Interesting - I will try this one. Thanks!


----------



## Sheena (Sep 14, 2011)

What a great pattern! Thank you for sharing it.


----------



## JoRae (Feb 5, 2013)

Thanks so much. What a great pattern. Thanks for the adult changes too. Love the hats you posted.


----------



## susieO (Aug 18, 2011)

This is great! I want to make these for my husband & son for when they go out and clean the snow...I always feel bad for their ears when they are out there...other hats I make them just don't seem to cover enough. thanks for the pattern!


----------



## johannecw (Oct 25, 2011)

Thanks for sharing your pattern.


----------



## johannecw (Oct 25, 2011)

Thanks for sharing your pattern.


----------



## Diane D (Apr 7, 2012)

has anyone made it using 8 ply/double knitting wool?


----------



## judymiss (Jun 26, 2011)

Love the hat pattern.

Hope GrandmaLiz can adapt the pattern to the machine and will share.


----------



## grannysk (Nov 7, 2011)

Thanks for pattern


----------



## janneygirl (Jul 6, 2011)

Have downloaded the pattern and added the comments/clarifications posted here (so far) to the bottom of the pattern. Thanks for giving us the pattern written in MSWord --- it allows us to add notes, when other software versions will not(for me, at least).

I really like the ear flaps without strings. My brother works outdoors (is a Safety Inspector at local industries) and during the winter will need one of these. Thanks for sharing with us!


----------



## smileydeniseral (Mar 21, 2011)

Thank you!!! Very cute hat. Need to try it out.


----------



## jinx (Feb 12, 2011)

I did not use actual DK yarn. I used simply soft which, to me, is a DK weight even though it says it is WW. That beanie was smaller and fits most 3 year olds. 


Diane D said:


> has anyone made it using 8 ply/double knitting wool?


----------



## jinx (Feb 12, 2011)

Wrap and turn is used to make short rows. In this hat the short rows make the covering for the ears. You knit x amount of stitches and then you wrap the next stitch, that makes a short row. You turn your work so you are working back the way you came. To wrap the stitch you bring your yarn to the front of your work: slip next stitch purlwise: bring your yarn to the back of your work: move the slip stitch back to the left needle. The slip stitch will have a yarn wrapped around it's base. 


MissV2 said:


> Please help me understand W&T. I don't understand what is wrapped and then turned...BUT I DO like the look of this pattern and thank you very much for sharing it.


----------



## jinx (Feb 12, 2011)

I am pleased that many of you like this pattern. I would love to see pictures of any hats/beanies you make.


----------



## jcbraggins (Feb 18, 2011)

As always, Jinx, your directions and hat are perfect!


----------



## JeanneW (Feb 9, 2013)

Great pattern and so adaptable! Thanks.


----------



## Buttons (Feb 11, 2011)

jinx said:


> https://www.youtube.com/watch?v=G4GxFvi4KD0
> Wrap and turn is used to make short rows. In this hat the short rows make the covering for the ears. You knit x amount of stitches and then you wrap the next stitch, that makes a short row. You turn your work so you are working back the way you came. To wrap the stitch you bring your yarn to the front of your work: slip next stitch purlwise: bring your yarn to the back of your work: move the slip stitch back to the left needle. The slip stitch will have a yarn wrapped around it's base.

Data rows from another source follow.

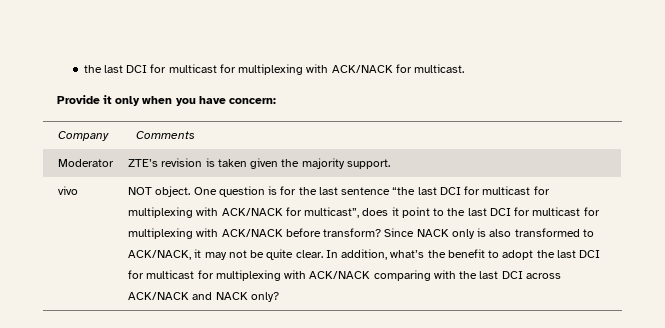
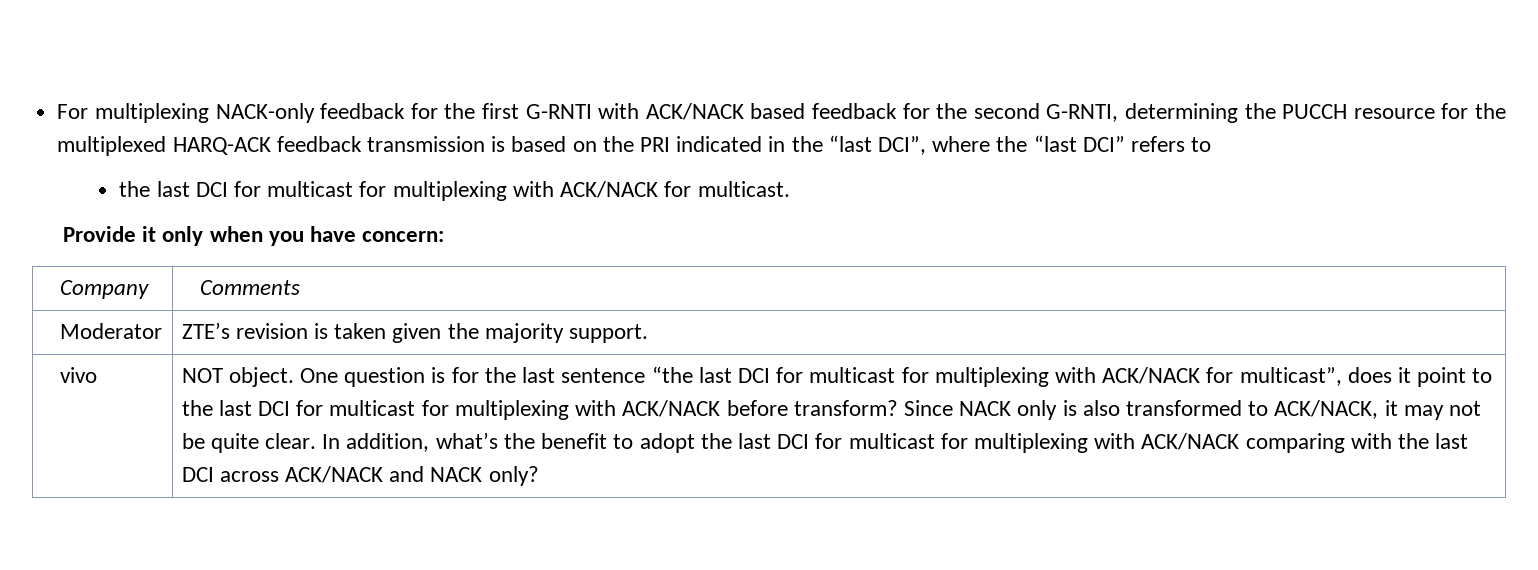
+ For multiplexing NACK-only feedback for the first G-RNTI with ACK/NACK based feedback for the second G-RNTI, determining the PUCCH resource for the multiplexed HARQ-ACK feedback transmission is based on the PRI indicated in the “last DCI”, where the “last DCI” refers to

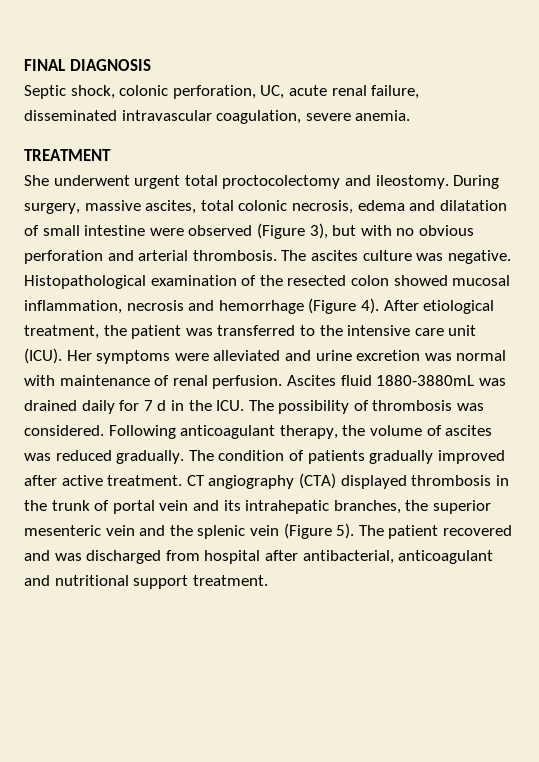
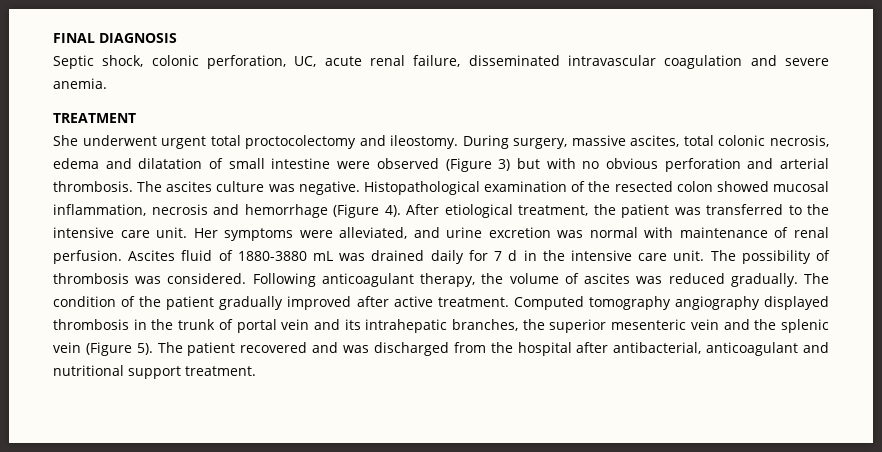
- Septic shock, colonic perforation, UC, acute renal failure, disseminated intravascular coagulation, severe anemia.
+ Septic shock, colonic perforation, UC, acute renal failure, disseminated intravascular coagulation and severe anemia.
- During surgery, massive ascites, total colonic necrosis, edema and dilatation of small intestine were observed (Figure 3), but with no obvious perforation and arterial thrombosis.
+ During surgery, massive ascites, total colonic necrosis, edema and dilatation of small intestine were observed (Figure 3) but with no obvious perforation and arterial thrombosis.
- After etiological treatment, the patient was transferred to the intensive care unit (ICU).
+ After etiological treatment, the patient was transferred to the intensive care unit.
- Her symptoms were alleviated and urine excretion was normal with maintenance of renal perfusion.
+ Her symptoms were alleviated, and urine excretion was normal with maintenance of renal perfusion.
- Ascites fluid 1880-3880mL was drained daily for 7 d in the ICU. The possibility of thrombosis was considered.
+ Ascites fluid of 1880-3880 mL was drained daily for 7 d in the intensive care unit. The possibility of thrombosis was considered.
- The condition of patients gradually improved after active treatment.
+ The condition of the patient gradually improved after active treatment.
- CT angiography (CTA) displayed thrombosis in the trunk of portal vein and its intrahepatic branches, the superior mesenteric vein and the splenic vein (Figure 5).
+ Computed tomography angiography displayed thrombosis in the trunk of portal vein and its intrahepatic branches, the superior mesenteric vein and the splenic vein (Figure 5).
- The patient recovered and was discharged from hospital after antibacterial, anticoagulant and nutritional support treatment.
+ The patient recovered and was discharged from the hospital after antibacterial, anticoagulant and nutritional support treatment.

 You forgot to take the "S" off of http://.

It is a very lovely hat and I will try making it this afternoon. Thank you for the pattern.


----------



## jinx (Feb 12, 2011)

Thanks. Sorry I forgot to check for that stupid S. I will be waiting to see a picture tonight of your hat.


Buttons said:


> http://www.youtube.com/watch?v=G4GxFvi4KD0 You forgot to take the "S" off of http://.
> 
> It is a very lovely hat and I will try making it this afternoon. Thank you for the pattern.


----------



## Jeanie L (Sep 27, 2011)

Cute hats!! Thank you for the pattern..


----------



## nannee (Mar 12, 2011)

Thank you!
For sharing your pattern and the tutorial on short rows... the hat looks great in both solid and multi colors :thumbup:


----------



## Longtimer (May 23, 2013)

Nicely done. Looking forward to trying it.


----------



## glnwhi (Jan 19, 2011)

thank you I plan to use it soon


----------



## didevine (Sep 14, 2011)

Has anyone knitted this in an infant size? If so, how many stitches did you cast on?

Danne


----------



## shelindo (Jul 1, 2011)

This is great! Thanks.


----------



## grandmann (Feb 4, 2011)

I made a copy of the pattern I will make one and see if my daughter likes it or not. She probably will because she is one about not having strings attached to the hats.


----------



## mawsk 54 (Jun 18, 2013)

Thanks so much for the pattern,I've already printed it out.Will be great for a charity I knit for as I've no one else to knit for.


----------



## JanetofAus (May 29, 2011)

Fabulous, thank you so much - perfect for chilly mornings at motorsport events.


----------



## Granana48 (May 5, 2014)

Thank you for the pattern.


----------



## LucyinCanada (Oct 24, 2012)

Your hats are really cute! Thanks for sharing the pattern.


----------



## jinx (Feb 12, 2011)

I knit this up this a.m. I used a size 6 needle and only one strand on WW yarn with 60 stitches. Knit 3.5 /4inches begin decreases. I consider 15 inches an the average for a newborns head. I think this should fit very nicely. I will make it about 5 inches tall.


didevine said:


> Has anyone knitted this in an infant size? If so, how many stitches did you cast on?
> 
> Danne


----------



## didevine (Sep 14, 2011)

Thank you dear jinx. I will follow your directions. 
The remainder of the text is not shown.